**Directions for this task:** Your reply should hold only the lines from the records below where "display" occurs.

++++ Extracted information ++++

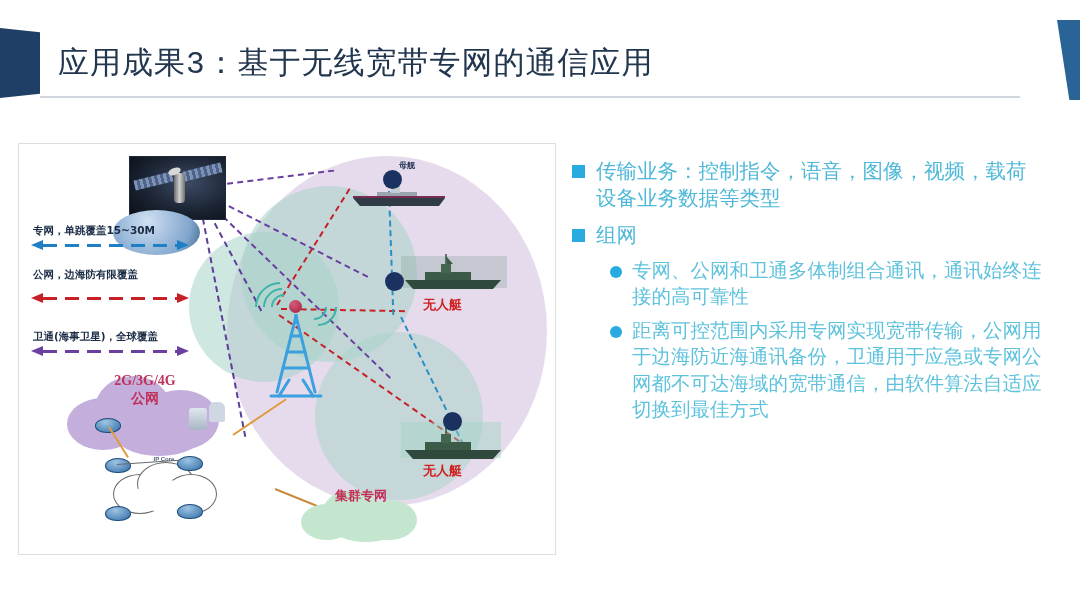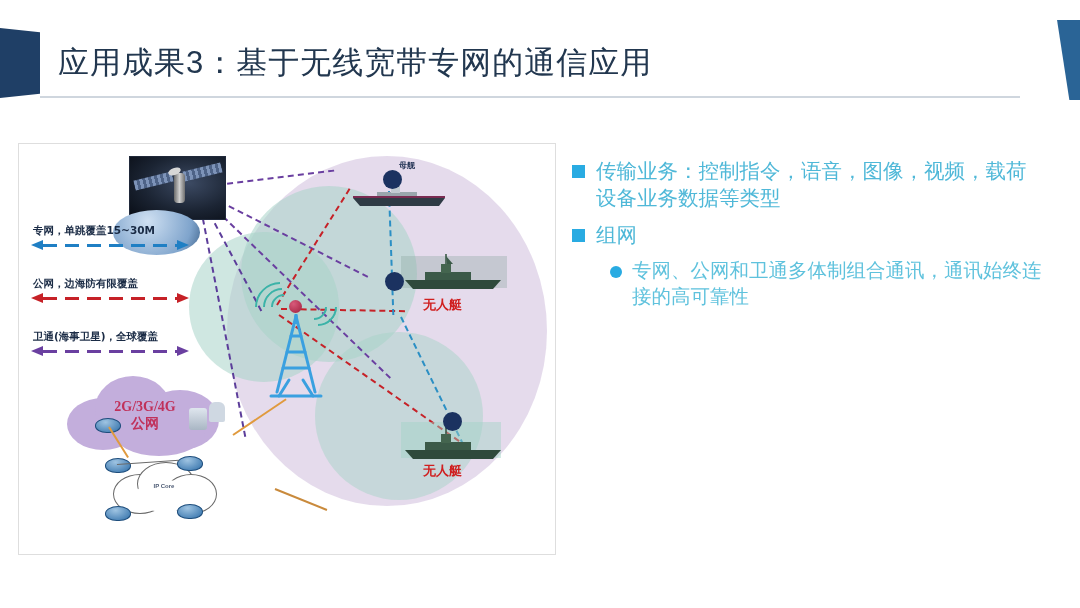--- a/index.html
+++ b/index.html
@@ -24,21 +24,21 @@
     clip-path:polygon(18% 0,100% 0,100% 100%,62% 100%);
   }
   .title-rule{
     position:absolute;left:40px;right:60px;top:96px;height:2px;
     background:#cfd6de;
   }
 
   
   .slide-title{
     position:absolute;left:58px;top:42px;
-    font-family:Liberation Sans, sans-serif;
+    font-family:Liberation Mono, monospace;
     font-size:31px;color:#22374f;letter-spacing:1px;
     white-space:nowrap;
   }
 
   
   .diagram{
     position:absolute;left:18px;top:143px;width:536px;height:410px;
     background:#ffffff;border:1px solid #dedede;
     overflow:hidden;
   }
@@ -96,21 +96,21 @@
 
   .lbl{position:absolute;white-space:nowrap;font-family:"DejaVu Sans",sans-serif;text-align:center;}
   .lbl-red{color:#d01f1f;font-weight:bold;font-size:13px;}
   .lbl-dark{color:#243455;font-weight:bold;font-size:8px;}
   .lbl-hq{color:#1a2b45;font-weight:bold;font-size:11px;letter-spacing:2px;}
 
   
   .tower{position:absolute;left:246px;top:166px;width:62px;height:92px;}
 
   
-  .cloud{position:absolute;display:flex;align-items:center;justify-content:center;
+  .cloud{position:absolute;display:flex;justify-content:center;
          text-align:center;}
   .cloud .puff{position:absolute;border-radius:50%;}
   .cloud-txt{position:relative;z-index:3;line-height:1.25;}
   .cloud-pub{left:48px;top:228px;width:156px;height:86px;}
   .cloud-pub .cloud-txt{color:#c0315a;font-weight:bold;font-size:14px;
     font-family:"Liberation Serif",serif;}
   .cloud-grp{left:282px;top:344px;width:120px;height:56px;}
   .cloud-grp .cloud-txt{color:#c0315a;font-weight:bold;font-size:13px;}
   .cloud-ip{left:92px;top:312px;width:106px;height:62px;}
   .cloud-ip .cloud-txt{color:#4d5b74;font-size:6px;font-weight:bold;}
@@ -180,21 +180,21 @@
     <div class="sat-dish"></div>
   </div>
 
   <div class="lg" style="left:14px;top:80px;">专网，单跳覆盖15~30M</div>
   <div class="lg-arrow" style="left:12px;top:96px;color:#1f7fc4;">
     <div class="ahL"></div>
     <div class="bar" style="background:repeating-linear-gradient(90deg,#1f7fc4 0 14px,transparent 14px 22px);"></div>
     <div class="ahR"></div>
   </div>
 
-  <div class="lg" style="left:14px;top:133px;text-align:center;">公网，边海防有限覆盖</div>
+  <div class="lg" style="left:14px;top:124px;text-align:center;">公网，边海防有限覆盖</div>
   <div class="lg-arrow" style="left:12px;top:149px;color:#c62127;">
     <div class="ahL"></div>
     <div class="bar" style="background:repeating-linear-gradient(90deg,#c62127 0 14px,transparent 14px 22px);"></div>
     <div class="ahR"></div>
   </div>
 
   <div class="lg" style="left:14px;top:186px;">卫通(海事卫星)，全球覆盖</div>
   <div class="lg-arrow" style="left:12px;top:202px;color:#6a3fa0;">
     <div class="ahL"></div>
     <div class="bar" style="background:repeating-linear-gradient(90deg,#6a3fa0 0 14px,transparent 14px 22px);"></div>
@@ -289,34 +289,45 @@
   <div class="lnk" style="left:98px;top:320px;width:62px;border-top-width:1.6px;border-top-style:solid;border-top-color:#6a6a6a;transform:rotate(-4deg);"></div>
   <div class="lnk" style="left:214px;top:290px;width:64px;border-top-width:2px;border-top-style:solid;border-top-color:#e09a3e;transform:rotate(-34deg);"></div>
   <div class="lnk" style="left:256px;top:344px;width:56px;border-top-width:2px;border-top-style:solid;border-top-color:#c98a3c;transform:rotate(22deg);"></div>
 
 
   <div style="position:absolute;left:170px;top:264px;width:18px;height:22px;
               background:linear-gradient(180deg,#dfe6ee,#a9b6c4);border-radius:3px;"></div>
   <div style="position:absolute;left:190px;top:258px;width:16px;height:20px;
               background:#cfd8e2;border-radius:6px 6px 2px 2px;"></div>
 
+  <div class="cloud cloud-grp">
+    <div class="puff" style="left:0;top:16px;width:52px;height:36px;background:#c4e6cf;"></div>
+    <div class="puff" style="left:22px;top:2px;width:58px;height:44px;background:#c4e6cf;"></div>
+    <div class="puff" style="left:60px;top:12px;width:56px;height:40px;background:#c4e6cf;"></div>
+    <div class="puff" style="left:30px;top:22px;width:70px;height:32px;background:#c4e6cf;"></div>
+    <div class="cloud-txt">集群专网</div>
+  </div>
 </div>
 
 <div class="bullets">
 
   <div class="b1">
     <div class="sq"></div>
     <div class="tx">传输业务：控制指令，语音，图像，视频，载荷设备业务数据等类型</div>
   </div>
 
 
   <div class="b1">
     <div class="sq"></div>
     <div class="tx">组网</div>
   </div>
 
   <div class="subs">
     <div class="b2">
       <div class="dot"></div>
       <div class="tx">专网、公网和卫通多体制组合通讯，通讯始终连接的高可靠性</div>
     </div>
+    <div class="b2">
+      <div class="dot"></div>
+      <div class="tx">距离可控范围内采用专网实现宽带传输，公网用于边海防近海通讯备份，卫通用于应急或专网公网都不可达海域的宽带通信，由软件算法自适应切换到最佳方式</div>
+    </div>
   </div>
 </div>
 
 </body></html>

++++

**Exercise answer:**
-  .cloud{position:absolute;display:flex;align-items:center;justify-content:center;
+  .cloud{position:absolute;display:flex;justify-content:center;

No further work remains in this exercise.